An Online Car Parts Marketplace to Keep Your Insurance Costs Down            

AUTOS-GM

The next time you get rear-ended at a red light, give a thought to what goes into fixing your car. Each insurer has its own ideas about how much a particular repair should cost, and that's made even more complicated by the policy you may have on your car, and the age and condition of your car before the fender bender.

That left repair shops and insurers looking to find the least expensive and most readily available part to fix your car. So, say your Porsche broke down 300 miles from Phoenix, or your 1993 Cadillac blew a gasket, it could take days or weeks for the repair shop to find the right part at the right price.

Until recently, most garages would have to pick up a telephone and call around to their usual suppliers - from junkyards to carmakers - to find the right part. That's all changed with the advent of an online system called APU Solutions that plugs right into the parts databases of scrapyards and dealerships across the country, creating an online marketplace.

"So instead of a mechanic having to use the phone and manually ID parts to a vehicle we connected supply and demand over the internet," said Scott Westbrook, APU's Vice-President of sales, and founder of the company.

And since insurers pay the repair shops to buy the parts, the shops are interested in finding the cheapest parts they can. But insurers may have strict rules about where and when used parts or new parts can be installed, and they usually want snappy results, especially when your policy includes a replacement rental car. The APU software embeds all those rules, so only the parts that insurers allow come up in a search.

APU's software is entirely Web-based, so repair shops and insurance adjusters can price the cost of a repair even at the site of an accident.

The beauty of this system is that it lets parts owners maintain their own inventory systems, while APU merely builds a bridge into the systems via the Internet. "I electronically go into their inventory management system in real time and hand that information to a body shop and the appraiser who's writing the estimate,” says Westbrook. "That lets the insurer control costs even further, by finding out what parts are available and when they can be delivered, before a decision is made on how to make the repair."

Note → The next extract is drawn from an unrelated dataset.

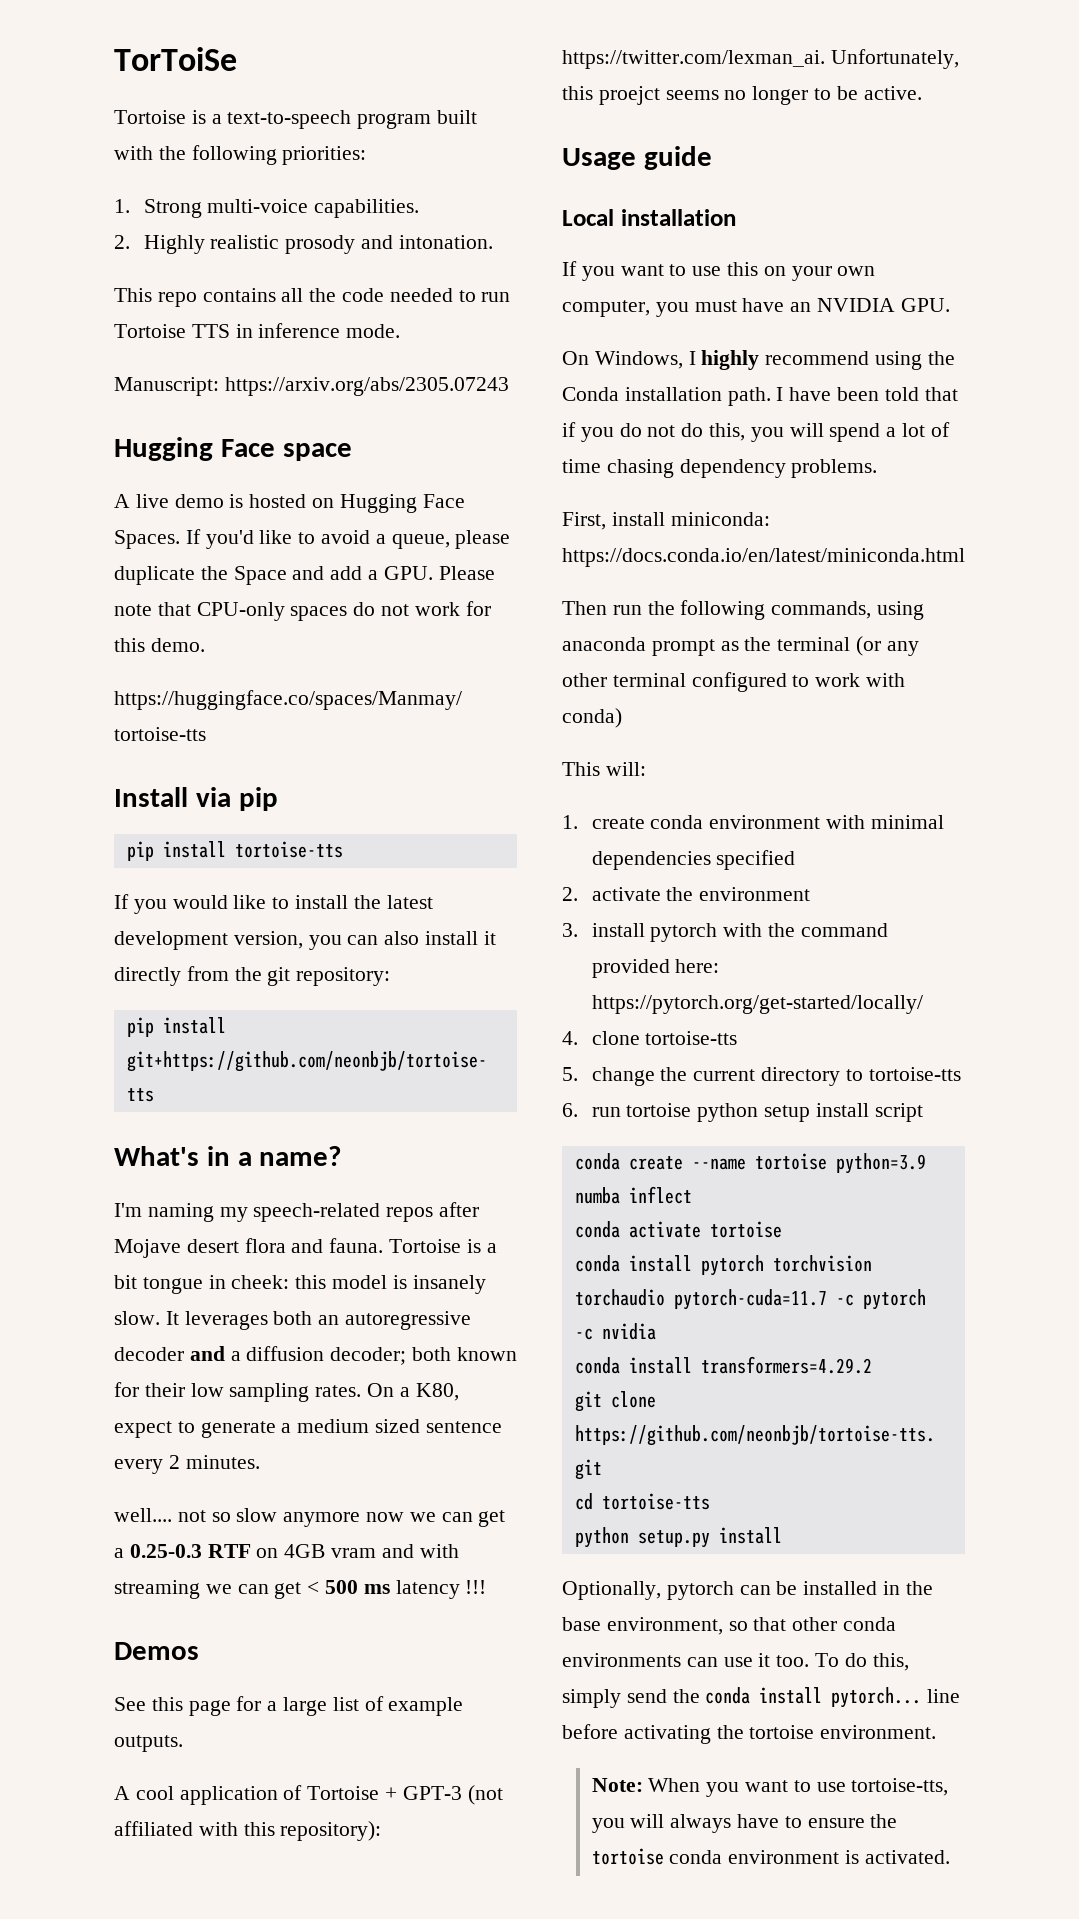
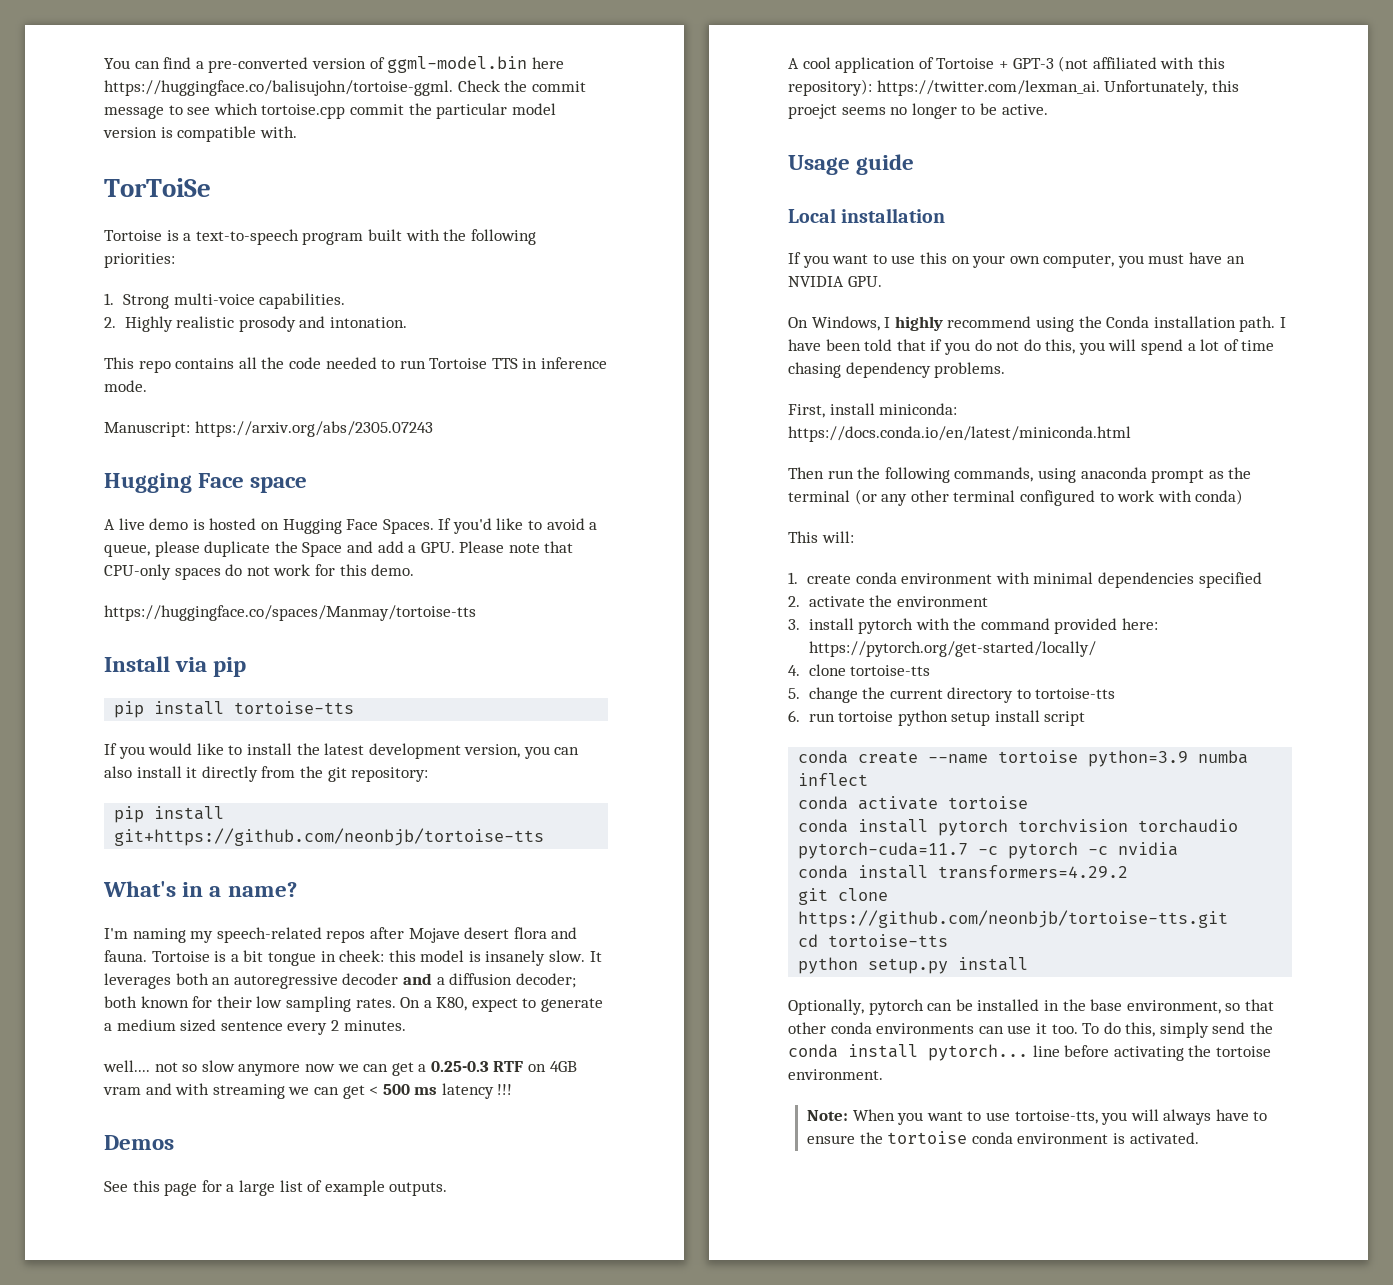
+ You can find a pre-converted version of ggml-model.bin here https://huggingface.co/balisujohn/tortoise-ggml. Check the commit message to see which tortoise.cpp commit the particular model version is compatible with.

For insurers, the system helps oversee the claims process and control costs. For repair shops, it makes them more efficient by helping them locate the right parts in their local market.  And for auto parts suppliers, it helps increase sales by putting their inventory in front of shops and insurers and offering transparent pricing. For drivers it helps keep down premiums as well.

APU is used by more than 5,000 repair shops and about as many suppliers in almost every U.S. metropolitan area, and is used by seven of the top 10 U.S. auto insurers, on about 15 million claims a year, with an average of seven parts per claim.

One thing APU does not do is get involved in is financing the sales. Users pay a subscription fee, and keep their own business relationships in place for billing. The whole idea, says Westbrook, was to use the power of the internet to cut costs for everyone involved.

"We want our customers to be able to click a button and have that part show up in the shop," he said. "The big challenge is automating that process and getting humans out of the way, to increase the speed of getting parts where they need to be, and to increase profitability."